1. Introduction Polyurethane is known for its excellent low temperature flexibility, high elongation at break, high peel strength and wear resistance, and adaptability to various substrates, with rapid development, with an average annual growth rate of approximately More than 3%. According to the data released by London IAL Consulting, in 2000 the global production of polyurethane adhesives exceeded 525,000 t [1].
2. Development Trends Driven by various factors such as environmental protection, health and safety, polyurethane adhesives, like other adhesives, are developing in the direction of environment-friendly high performance such as solvent-free, water-based and reactive hot-melt, to gradually replace VOCs with high toxicity. The category. However, due to some properties of solvent-based polyurethane adhesives are better than other categories, it is still used in some areas, such as in the footwear industry, solvent-based polyurethane adhesives for leather and other shoe materials, high bonding strength, bonding The durability of the parts is strong; in the dry composite film process, the solvent-based polyurethane adhesive has good wettability with the film, so it has been widely used so far. Use more in developing countries. However, the solvent used must be low-toxic, low-pollution to the atmosphere, and equipped with a recovery device; the adhesive must contain a high solid mass fraction to reduce the escape of toxic solvents into the air. The curing agent of the two-component polyurethane adhesive is mostly polyisocyanate added, and its free isocyanate content is lower than 0.5%. From the point of view of the dosage form and application, the development status of certain polyurethane adhesives is emphasized.

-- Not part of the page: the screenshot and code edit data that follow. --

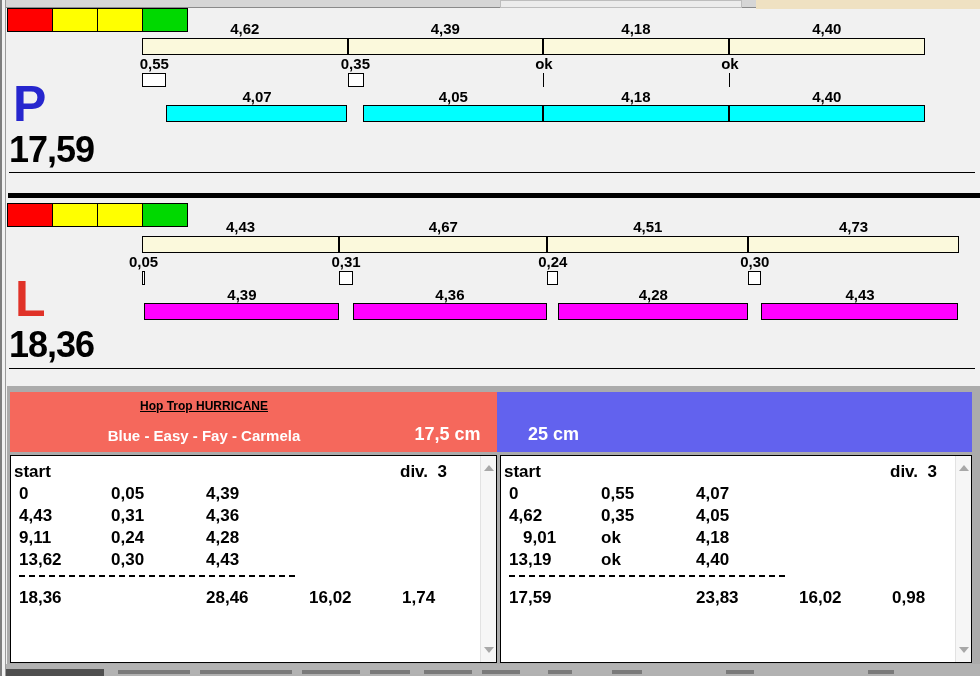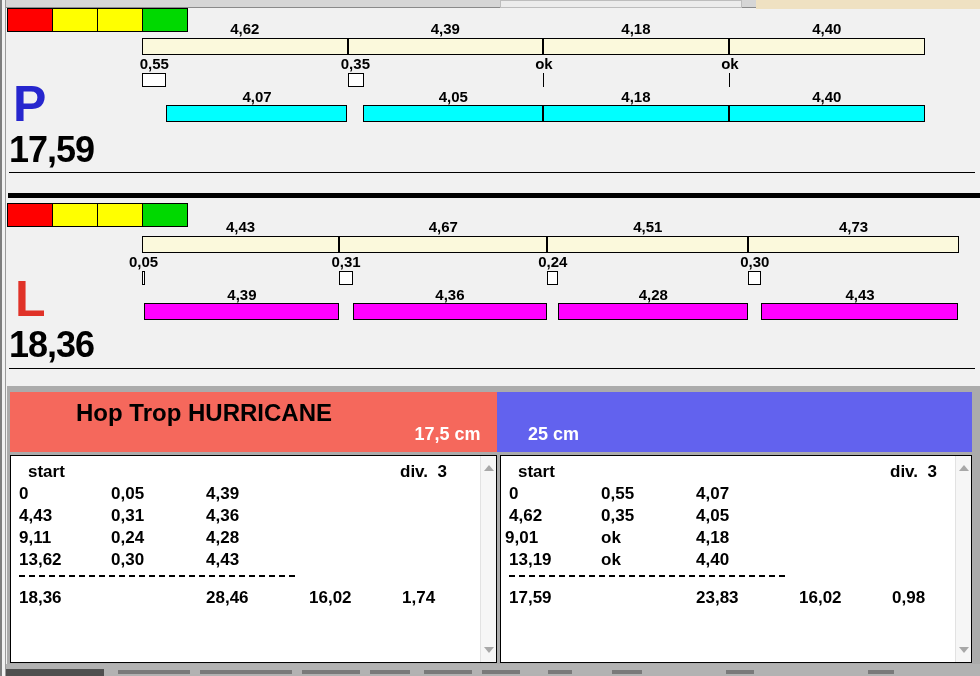--- a/index.html
+++ b/index.html
@@ -41,7 +41,7 @@
   .bottom-section{position:absolute;left:7px;top:386px;width:973px;height:278px;background:#ABABAB;}
   .hdr{position:absolute;top:6px;height:60px;}
   #hdr-0{left:3px;width:487px;} #hdr-1{left:490px;width:475px;}
-  .team-name{position:absolute;top:7px;font-size:24px;font-weight:bold;text-align:center;white-space:nowrap;}
+  .team-name{position:absolute;top:7px;font-size:12px;font-weight:bold;text-align:center;white-space:nowrap;text-decoration:underline;}
   #tn-0{left:0;width:388px;} #tn-1{left:113px;width:362px;}
   .team-dogs{position:absolute;top:35px;font-size:15px;font-weight:bold;color:#FFF;text-align:center;white-space:nowrap;}
   #td-0{left:0;width:388px;} #td-1{left:113px;width:362px;}

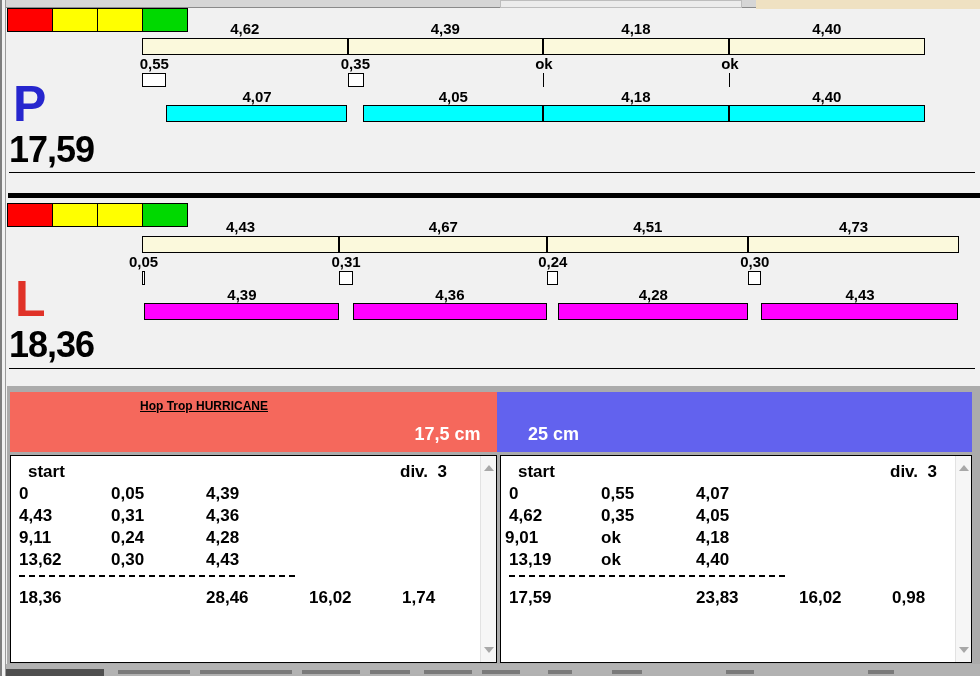--- a/index.html
+++ b/index.html
@@ -156,6 +156,7 @@
 
     <div class="hdr" id="hdr-0" style="background: rgb(245, 104, 92);">
       <div class="team-name" id="tn-0">Hop Trop HURRICANE</div>
+      <div class="team-dogs" id="td-0">Blue - Easy - Fay - Carmela</div>
       <div class="team-height" id="th-0">17,5 cm</div>
     </div>
 

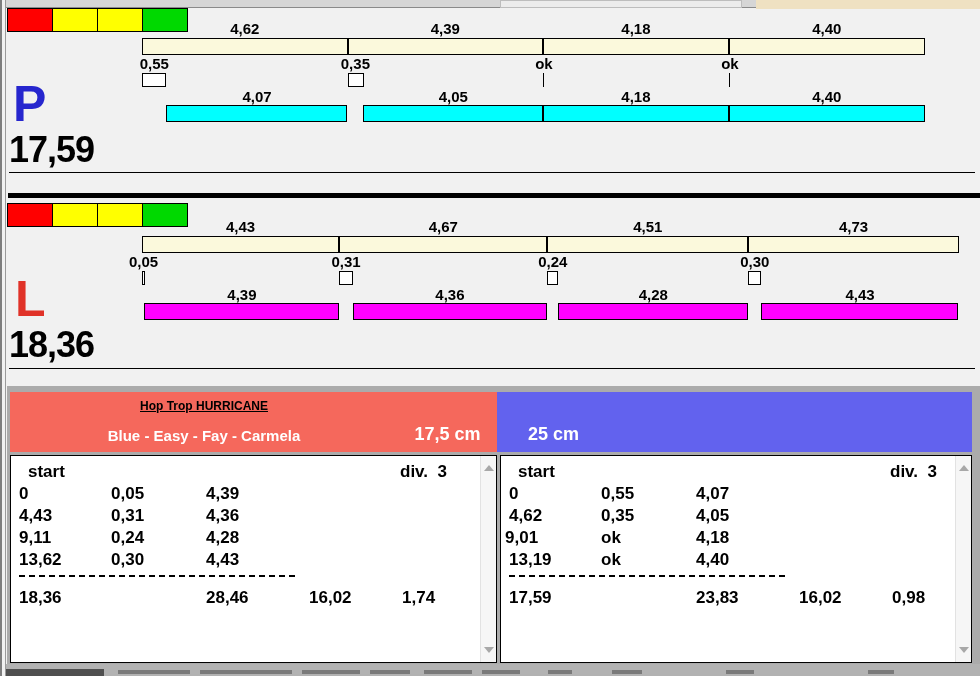--- a/index.html
+++ b/index.html
@@ -55,7 +55,7 @@
   .tpanel{position:absolute;top:69px;height:208px;background:#FFF;border:1px solid #000;box-sizing:border-box;}
   #tp-0{left:3px;width:487px;} #tp-1{left:493px;width:472px;}
   .tcell{position:absolute;font-size:17px;font-weight:bold;line-height:20px;white-space:pre;}
-  .t-start{left:17px;top:6px;} .t-div{left:389px;top:6px;}
+  .t-start{left:3px;top:6px;} .t-div{left:389px;top:6px;}
   .t-dash{position:absolute;left:8px;top:119px;width:276px;border-top:2px dashed #000;}
   .sb{position:absolute;right:0;top:0;width:15px;height:100%;background:#F6F6F6;border-left:1px solid #E2E2E2;}
   .sb .up{position:absolute;left:3px;top:9px;width:0;height:0;

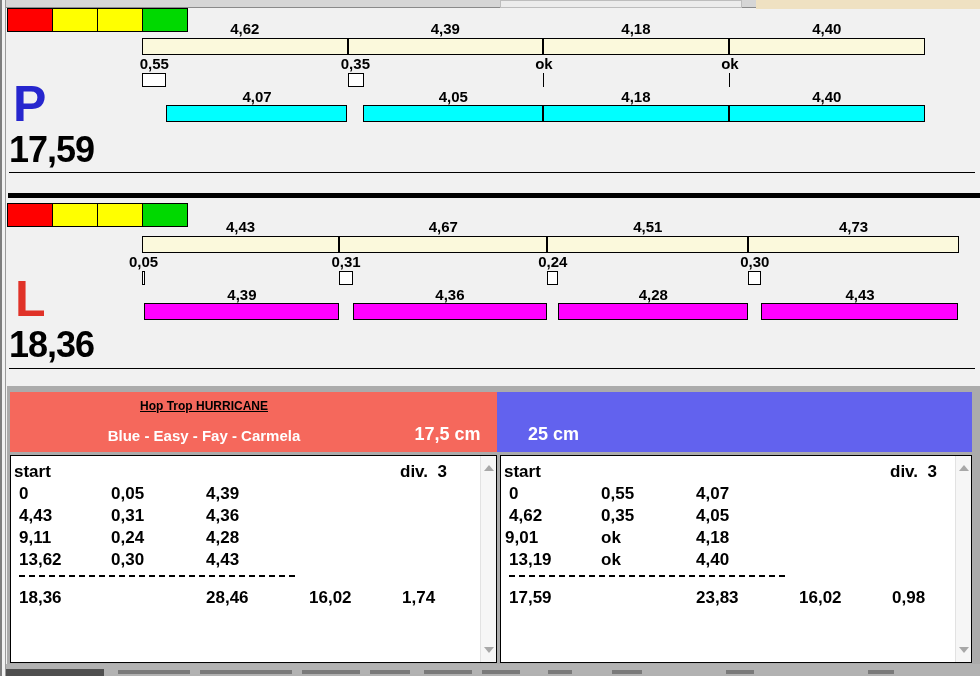--- a/index.html
+++ b/index.html
@@ -205,7 +205,7 @@
           <div class="tcell" style="left: 8px; top: 50px;">4,62</div>
           <div class="tcell" style="left: 100px; top: 50px;">0,35</div>
           <div class="tcell" style="left: 195px; top: 50px;">4,05</div>
-          <div class="tcell" style="left: 4px; top: 72px;">9,01</div>
+          <div class="tcell" style="left: 22px; top: 72px;">9,01</div>
           <div class="tcell" style="left: 100px; top: 72px;">ok</div>
           <div class="tcell" style="left: 195px; top: 72px;">4,18</div>
           <div class="tcell" style="left: 8px; top: 94px;">13,19</div>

3, water-based adhesive Water-based polyurethane (APU) is a binary colloidal polyurethane particles dispersed in a continuous aqueous phase, which was first developed by P.Schlack in 1942. It was originally used as a leather finishing agent and became an important commodity. Europe is developing faster. However, due to the long-term performance has not been a breakthrough improvement, only limited to the application of leather finishing agents, fabric finishing agents and printing and dyeing auxiliaries. In recent years, the APU obtained by the new type of depolymerization system has strengthened the Coulomb force and hydrogen bonding in the molecular chain to improve the adhesive performance. It is worth celebrating that in recent years, water-dispersible high-functionality isocyanates have been developed, which are easily dispersed in water. When water is separated from the APU dispersion, the isocyanate can quickly and fully react with the active hydrogen in the polyurethane molecule, thereby greatly improving the water-based, temperature-resistant, and adhesive properties of the APU adhesive. Water-dispersible MDI adhesives can bond agricultural and sideline products such as wheat stalks and rice straws into a sturdy, temperature-resistant medium-density fiberboard, turning waste into treasure. Domestic Yantai Wanhua Polyurethane Co., Ltd. has also produced such products.
The availability of water-dispersible isocyanates can still be used as a curing agent for other waterborne polymers containing active hydrogen, thereby improving their performance and expanding the range of applications.
In 1975, Japan Koyo Sangyo used water-based vinyl resin (such as polyvinyl alcohol)-MDI as an adhesive to produce high-quality wood products that could partially replace the universal urea-formaldehyde resin, and developed a non-aldehyde environmentally friendly wood adhesive. Now, Japan's waterborne polymer-isocyanate adhesive has been listed separately in the annual production of adhesives. Its production in 1999 was 10,157t, 13669t in 2000 and 13,704t in 2001[2]. In Japan's economic downturn, its output is still rising. It is mainly used for construction, carpentry and cementing, and partly replaces the universal urea-formaldehyde adhesive. In recent years, Japan has transplanted this technology to Southeast Asian countries and made wood products in situ before returning to Japan. Northern Europe has also produced the rubber for furniture and other wood products and home renovations to prevent housing syndrome. The annual global consumption is about 3-40 thousand tons.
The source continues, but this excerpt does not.